Introducing my second Guest reviewer! EE has chosen Alan Bennett’s Smut. I haven’t read this yet – so I’m hoping that I can borrow it from her…
Sniggers and Smut
Alan Bennett’s ‘Smut: Two Unseemly Stories’
These two entertaining stories are full of the down to earth humour and deft social observation you would expect from this writer. The brevity of this volume (slighter material than a lesser author would get away with for the price of a hardback volume) would make it suitable for book groups balking at ‘War and Peace’.
In these risqué tales, all the characters are putting on various kinds of acts in order to keep up appearances of respectability, usually only deceiving themselves. In the first story, Mrs Donaldson, left with a certain emptiness in her life and her finances after the death of her dull husband, finds more diversion than she anticipates, taking in young lodgers and acting as a ‘Simulated Patient’ for medical student training.
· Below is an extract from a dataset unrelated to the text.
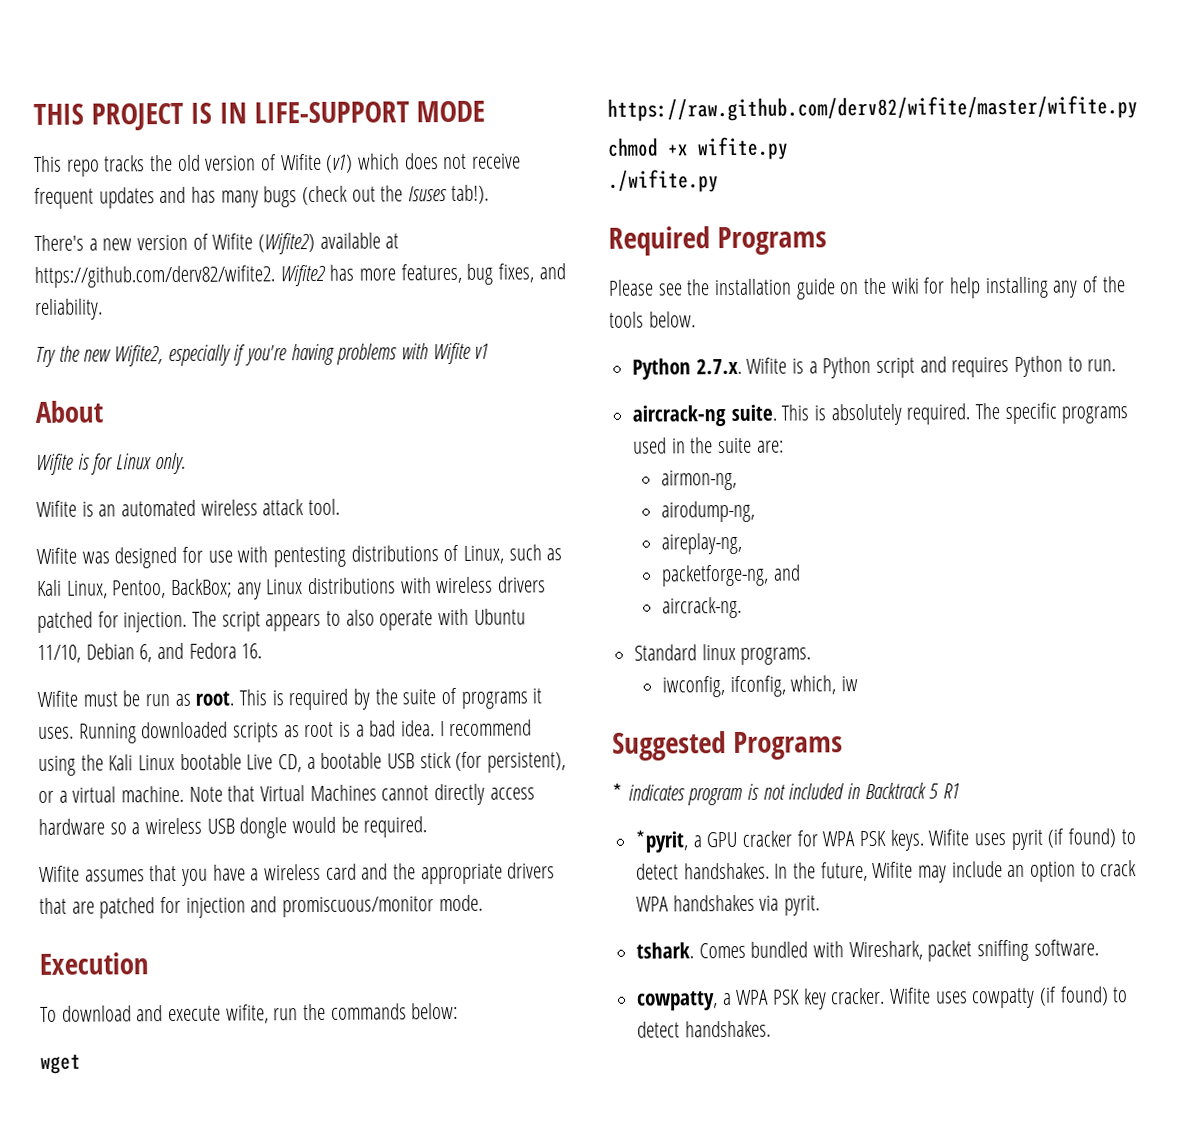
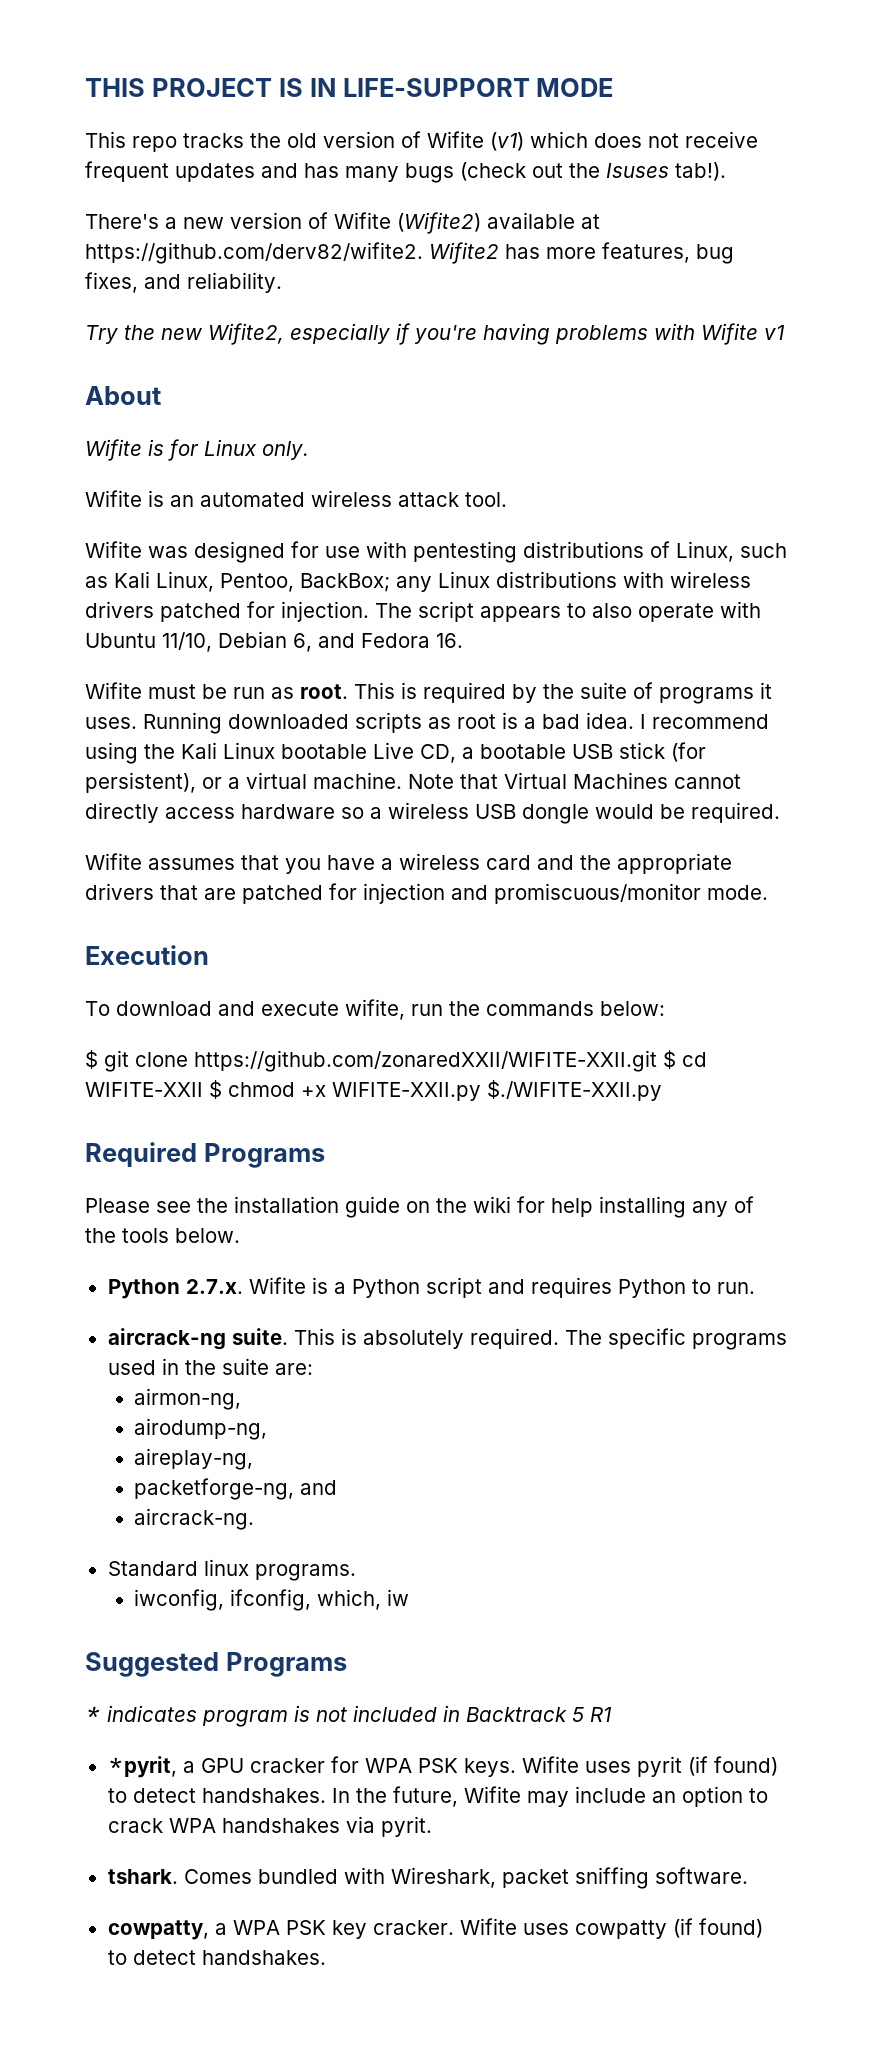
[40,1054,81,1074] [607,95,1138,122] [607,136,789,161] [608,169,719,193] wget https://raw.github.com/derv82/wifite/master/wifite.py // chmod +x wifite.py // ./wifite.py -> [85,1050,707,1072] [85,1080,662,1101] $ git clone https://github.com/zonaredXXII/WIFITE-XXII.git $ cd WIFITE-XXII $ chmod +x WIFITE-XXII.py $./WIFITE-XXII.py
In the second story, Mrs Forbes is a snobbish, overbearing wife and mother to her frustrated husband and secretly gay son but, nevertheless, the family feel they must rally round to protect her from unpleasant facts…
The predicaments of the main characters are shown with compassion and a wry comic eye as well as giving unsettling hints of a darker side to their sexual adventures. The first story is, in my view, the finer of the two, evoking Mrs Donaldson’s dilemmas with an intimate sympathy which is missing from the more ‘knowing’ narrative tone of the second story.
I am underconvinced by the stories in one major respect. The presentation of the women characters seems worryingly outdated. The stories are set in the present day, or something close to it – Mr Forbes hides from his wife on dubious websites and Dr Ballantyne grills his students about ‘the new polyclinics’. Yet Mrs Donaldson, a modern fifty-five, is described as if she were decades older, in both her clothes and her sheltered gentility. Of course, her primness increases the comic potential of the story; but the discrepancy about her age is odd. Fifty-five is not as old as Bennett seems to think. No, not even for women…
Sex aside, the marvellous role-play scenes with the medical students and the splendidly sarcastic Dr Ballantyne are the hilarious high point of the book, as well as being entirely convincing.
Entertaining and unsettling.
Thanks EE! I agree that fifty five isn’t old; especially for a woman…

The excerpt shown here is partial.